(Task goal): Retype the entries below word for word, leaving none out.
Segment Start: Data supplied
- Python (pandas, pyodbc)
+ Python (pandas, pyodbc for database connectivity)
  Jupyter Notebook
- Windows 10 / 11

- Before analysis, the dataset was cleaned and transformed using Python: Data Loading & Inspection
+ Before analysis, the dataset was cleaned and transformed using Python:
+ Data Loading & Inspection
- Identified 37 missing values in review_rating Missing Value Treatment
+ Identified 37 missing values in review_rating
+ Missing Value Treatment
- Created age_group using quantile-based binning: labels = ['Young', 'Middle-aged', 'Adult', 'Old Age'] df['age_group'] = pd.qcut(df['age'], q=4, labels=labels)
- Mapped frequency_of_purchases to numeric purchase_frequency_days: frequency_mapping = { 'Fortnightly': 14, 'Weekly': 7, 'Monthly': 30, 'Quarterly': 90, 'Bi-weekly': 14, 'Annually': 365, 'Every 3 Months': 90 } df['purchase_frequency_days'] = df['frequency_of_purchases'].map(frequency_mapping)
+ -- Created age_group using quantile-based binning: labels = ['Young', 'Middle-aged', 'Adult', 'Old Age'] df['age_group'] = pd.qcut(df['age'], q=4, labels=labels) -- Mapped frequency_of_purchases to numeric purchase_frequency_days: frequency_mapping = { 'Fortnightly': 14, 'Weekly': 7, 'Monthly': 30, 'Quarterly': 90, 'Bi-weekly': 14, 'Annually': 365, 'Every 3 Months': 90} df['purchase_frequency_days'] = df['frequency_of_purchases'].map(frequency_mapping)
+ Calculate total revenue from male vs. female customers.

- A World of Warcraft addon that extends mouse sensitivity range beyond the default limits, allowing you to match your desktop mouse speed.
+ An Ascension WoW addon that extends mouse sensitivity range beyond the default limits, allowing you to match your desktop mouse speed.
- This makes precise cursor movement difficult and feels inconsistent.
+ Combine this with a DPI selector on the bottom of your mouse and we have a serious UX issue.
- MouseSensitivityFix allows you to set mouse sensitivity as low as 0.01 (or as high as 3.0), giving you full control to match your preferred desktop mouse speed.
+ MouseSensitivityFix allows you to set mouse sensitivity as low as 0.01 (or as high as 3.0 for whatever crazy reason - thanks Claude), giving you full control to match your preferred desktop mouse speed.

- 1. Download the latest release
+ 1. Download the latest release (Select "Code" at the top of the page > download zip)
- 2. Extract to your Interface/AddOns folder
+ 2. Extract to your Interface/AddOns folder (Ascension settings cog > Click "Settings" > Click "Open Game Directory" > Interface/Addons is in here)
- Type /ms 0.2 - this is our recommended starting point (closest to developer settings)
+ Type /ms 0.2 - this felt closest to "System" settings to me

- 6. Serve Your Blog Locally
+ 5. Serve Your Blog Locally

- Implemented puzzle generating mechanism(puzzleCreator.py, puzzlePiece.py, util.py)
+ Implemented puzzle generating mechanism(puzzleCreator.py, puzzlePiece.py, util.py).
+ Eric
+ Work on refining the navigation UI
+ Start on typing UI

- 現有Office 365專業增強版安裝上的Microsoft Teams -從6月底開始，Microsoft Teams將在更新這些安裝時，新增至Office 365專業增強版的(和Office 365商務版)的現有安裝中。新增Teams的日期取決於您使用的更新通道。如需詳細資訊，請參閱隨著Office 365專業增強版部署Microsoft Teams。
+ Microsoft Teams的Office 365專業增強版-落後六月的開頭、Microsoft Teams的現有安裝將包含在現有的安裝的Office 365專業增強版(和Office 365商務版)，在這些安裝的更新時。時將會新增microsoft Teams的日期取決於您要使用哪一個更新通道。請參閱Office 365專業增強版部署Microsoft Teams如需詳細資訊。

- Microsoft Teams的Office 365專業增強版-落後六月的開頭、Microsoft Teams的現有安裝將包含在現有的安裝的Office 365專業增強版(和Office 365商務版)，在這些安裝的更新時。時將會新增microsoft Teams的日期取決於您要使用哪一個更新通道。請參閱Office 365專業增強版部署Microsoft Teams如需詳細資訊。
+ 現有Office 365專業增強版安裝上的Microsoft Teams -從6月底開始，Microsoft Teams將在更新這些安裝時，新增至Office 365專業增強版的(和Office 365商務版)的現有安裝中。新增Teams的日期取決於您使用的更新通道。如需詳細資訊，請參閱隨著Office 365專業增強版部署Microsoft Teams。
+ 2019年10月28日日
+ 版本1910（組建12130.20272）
Segment End: Data supplied
(Task response):
- Python (pandas, pyodbc)
+ Python (pandas, pyodbc for database connectivity)
  Jupyter Notebook
- Windows 10 / 11

- Before analysis, the dataset was cleaned and transformed using Python: Data Loading & Inspection
+ Before analysis, the dataset was cleaned and transformed using Python:
+ Data Loading & Inspection
- Identified 37 missing values in review_rating Missing Value Treatment
+ Identified 37 missing values in review_rating
+ Missing Value Treatment
- Created age_group using quantile-based binning: labels = ['Young', 'Middle-aged', 'Adult', 'Old Age'] df['age_group'] = pd.qcut(df['age'], q=4, labels=labels)
- Mapped frequency_of_purchases to numeric purchase_frequency_days: frequency_mapping = { 'Fortnightly': 14, 'Weekly': 7, 'Monthly': 30, 'Quarterly': 90, 'Bi-weekly': 14, 'Annually': 365, 'Every 3 Months': 90 } df['purchase_frequency_days'] = df['frequency_of_purchases'].map(frequency_mapping)
+ -- Created age_group using quantile-based binning: labels = ['Young', 'Middle-aged', 'Adult', 'Old Age'] df['age_group'] = pd.qcut(df['age'], q=4, labels=labels) -- Mapped frequency_of_purchases to numeric purchase_frequency_days: frequency_mapping = { 'Fortnightly': 14, 'Weekly': 7, 'Monthly': 30, 'Quarterly': 90, 'Bi-weekly': 14, 'Annually': 365, 'Every 3 Months': 90} df['purchase_frequency_days'] = df['frequency_of_purchases'].map(frequency_mapping)
+ Calculate total revenue from male vs. female customers.

- A World of Warcraft addon that extends mouse sensitivity range beyond the default limits, allowing you to match your desktop mouse speed.
+ An Ascension WoW addon that extends mouse sensitivity range beyond the default limits, allowing you to match your desktop mouse speed.
- This makes precise cursor movement difficult and feels inconsistent.
+ Combine this with a DPI selector on the bottom of your mouse and we have a serious UX issue.
- MouseSensitivityFix allows you to set mouse sensitivity as low as 0.01 (or as high as 3.0), giving you full control to match your preferred desktop mouse speed.
+ MouseSensitivityFix allows you to set mouse sensitivity as low as 0.01 (or as high as 3.0 for whatever crazy reason - thanks Claude), giving you full control to match your preferred desktop mouse speed.

- 1. Download the latest release
+ 1. Download the latest release (Select "Code" at the top of the page > download zip)
- 2. Extract to your Interface/AddOns folder
+ 2. Extract to your Interface/AddOns folder (Ascension settings cog > Click "Settings" > Click "Open Game Directory" > Interface/Addons is in here)
- Type /ms 0.2 - this is our recommended starting point (closest to developer settings)
+ Type /ms 0.2 - this felt closest to "System" settings to me

- 6. Serve Your Blog Locally
+ 5. Serve Your Blog Locally

- Implemented puzzle generating mechanism(puzzleCreator.py, puzzlePiece.py, util.py)
+ Implemented puzzle generating mechanism(puzzleCreator.py, puzzlePiece.py, util.py).
+ Eric
+ Work on refining the navigation UI
+ Start on typing UI

- 現有Office 365專業增強版安裝上的Microsoft Teams -從6月底開始，Microsoft Teams將在更新這些安裝時，新增至Office 365專業增強版的(和Office 365商務版)的現有安裝中。新增Teams的日期取決於您使用的更新通道。如需詳細資訊，請參閱隨著Office 365專業增強版部署Microsoft Teams。
+ Microsoft Teams的Office 365專業增強版-落後六月的開頭、Microsoft Teams的現有安裝將包含在現有的安裝的Office 365專業增強版(和Office 365商務版)，在這些安裝的更新時。時將會新增microsoft Teams的日期取決於您要使用哪一個更新通道。請參閱Office 365專業增強版部署Microsoft Teams如需詳細資訊。

- Microsoft Teams的Office 365專業增強版-落後六月的開頭、Microsoft Teams的現有安裝將包含在現有的安裝的Office 365專業增強版(和Office 365商務版)，在這些安裝的更新時。時將會新增microsoft Teams的日期取決於您要使用哪一個更新通道。請參閱Office 365專業增強版部署Microsoft Teams如需詳細資訊。
+ 現有Office 365專業增強版安裝上的Microsoft Teams -從6月底開始，Microsoft Teams將在更新這些安裝時，新增至Office 365專業增強版的(和Office 365商務版)的現有安裝中。新增Teams的日期取決於您使用的更新通道。如需詳細資訊，請參閱隨著Office 365專業增強版部署Microsoft Teams。
+ 2019年10月28日日
+ 版本1910（組建12130.20272）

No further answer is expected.